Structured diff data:
■ ■ ■ ■ ■

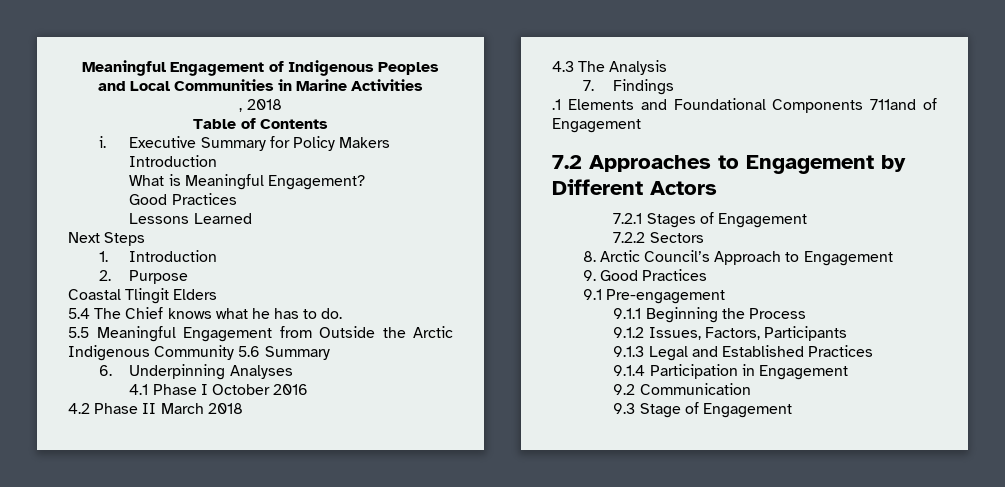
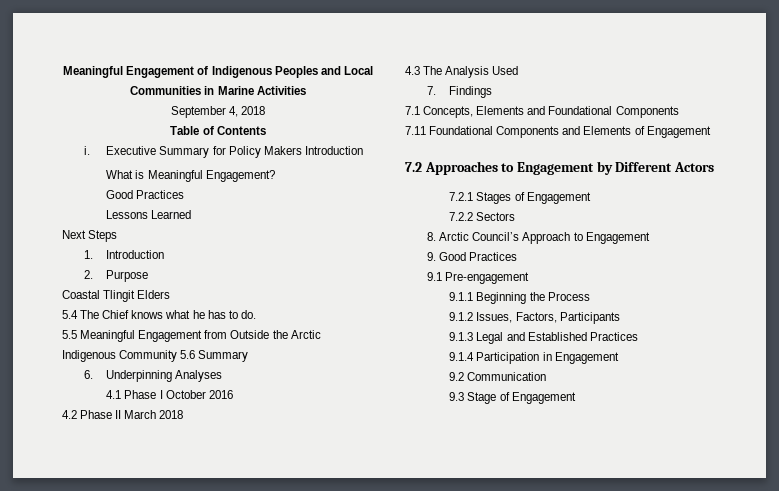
- , 2018
+ September 4, 2018
- 4.3 The Analysis
+ 4.3 The Analysis Used
- .1 Elements and Foundational Components 711and of Engagement
+ 7.1 Concepts, Elements and Foundational Components
+ 7.11 Foundational Components and Elements of Engagement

■ ■ ■ ■ ■

DIRECTIONS: Find the word "Foundational" in the entries, and copy every line it shows up in.

OUTPUT OF THE EXERCISE:
- .1 Elements and Foundational Components 711and of Engagement
+ 7.1 Concepts, Elements and Foundational Components
+ 7.11 Foundational Components and Elements of Engagement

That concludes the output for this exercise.